## Directions
Please write out exactly the lines of the data below from the line holding "total: 523.69 -> 533.42" through the line holding "total: 4291.81 -> 3707.40", and leave out the rest.

Collected data:
□ □ □
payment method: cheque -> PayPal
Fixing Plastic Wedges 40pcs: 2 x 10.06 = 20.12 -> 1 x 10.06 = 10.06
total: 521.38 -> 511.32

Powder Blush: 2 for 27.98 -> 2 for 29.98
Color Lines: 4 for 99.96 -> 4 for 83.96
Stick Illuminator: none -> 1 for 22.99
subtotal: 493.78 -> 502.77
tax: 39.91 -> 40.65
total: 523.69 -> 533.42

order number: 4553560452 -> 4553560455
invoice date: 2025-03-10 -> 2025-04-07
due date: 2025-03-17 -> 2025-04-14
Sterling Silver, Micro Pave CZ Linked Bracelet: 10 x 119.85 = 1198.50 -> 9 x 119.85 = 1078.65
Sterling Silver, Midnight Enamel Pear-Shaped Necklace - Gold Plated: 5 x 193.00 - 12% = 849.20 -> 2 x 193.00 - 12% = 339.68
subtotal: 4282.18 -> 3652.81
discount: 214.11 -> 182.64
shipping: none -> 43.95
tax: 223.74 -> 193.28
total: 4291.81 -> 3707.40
□ □ □
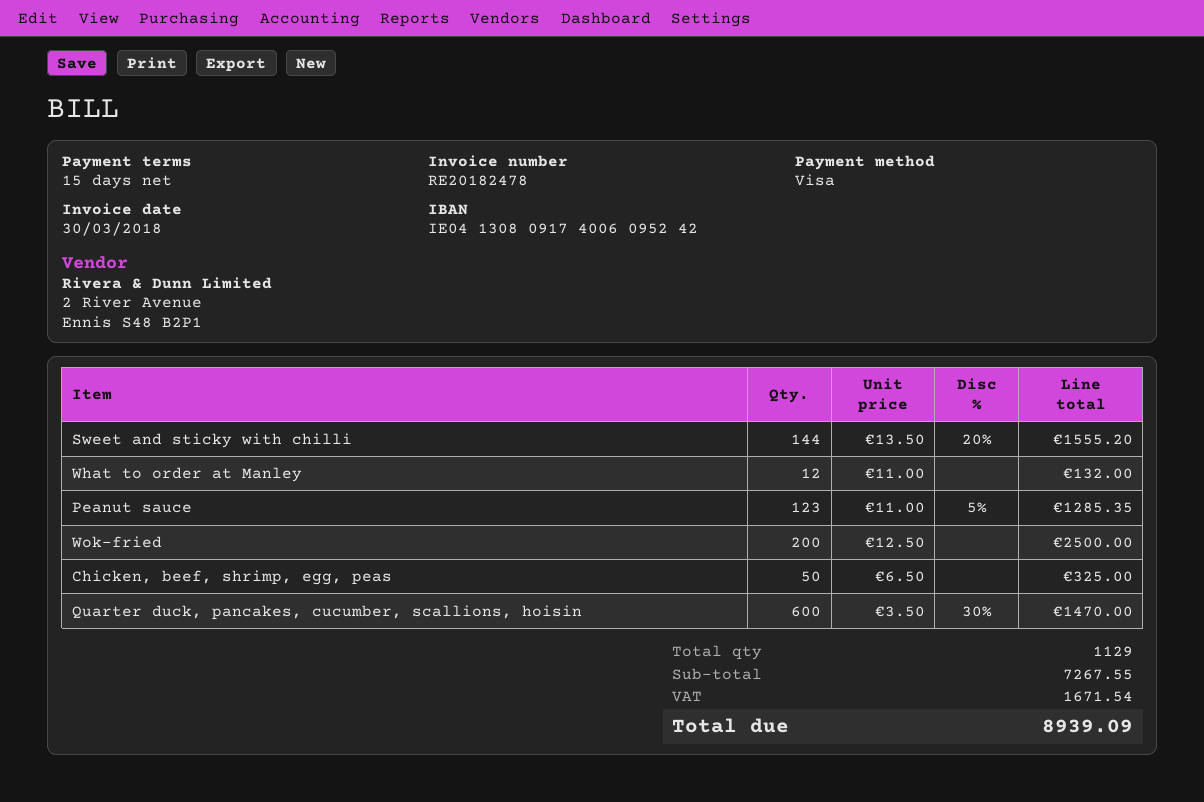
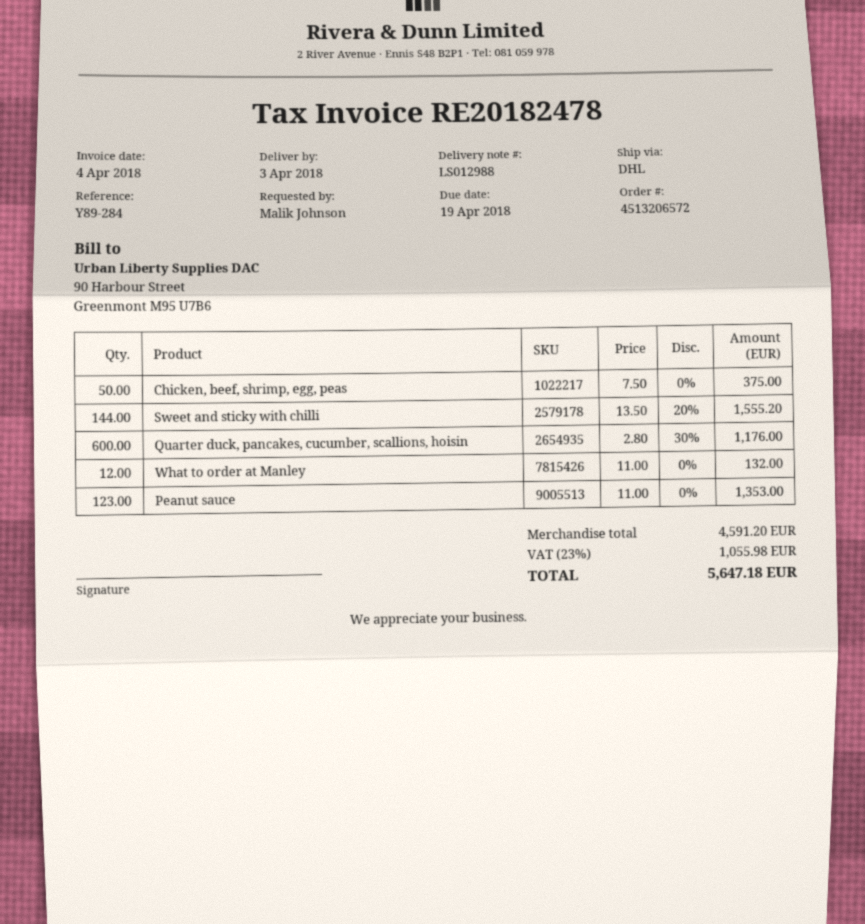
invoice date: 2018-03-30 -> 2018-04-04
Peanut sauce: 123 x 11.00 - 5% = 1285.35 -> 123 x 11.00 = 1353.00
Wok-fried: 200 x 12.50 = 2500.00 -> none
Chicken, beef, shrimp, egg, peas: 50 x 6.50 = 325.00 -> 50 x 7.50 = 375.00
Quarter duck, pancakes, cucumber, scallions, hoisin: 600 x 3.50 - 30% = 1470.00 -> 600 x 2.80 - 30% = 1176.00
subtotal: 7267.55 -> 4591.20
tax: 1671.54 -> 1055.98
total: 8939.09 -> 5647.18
□ □ □
## Problem solution
total: 523.69 -> 533.42

order number: 4553560452 -> 4553560455
invoice date: 2025-03-10 -> 2025-04-07
due date: 2025-03-17 -> 2025-04-14
Sterling Silver, Micro Pave CZ Linked Bracelet: 10 x 119.85 = 1198.50 -> 9 x 119.85 = 1078.65
Sterling Silver, Midnight Enamel Pear-Shaped Necklace - Gold Plated: 5 x 193.00 - 12% = 849.20 -> 2 x 193.00 - 12% = 339.68
subtotal: 4282.18 -> 3652.81
discount: 214.11 -> 182.64
shipping: none -> 43.95
tax: 223.74 -> 193.28
total: 4291.81 -> 3707.40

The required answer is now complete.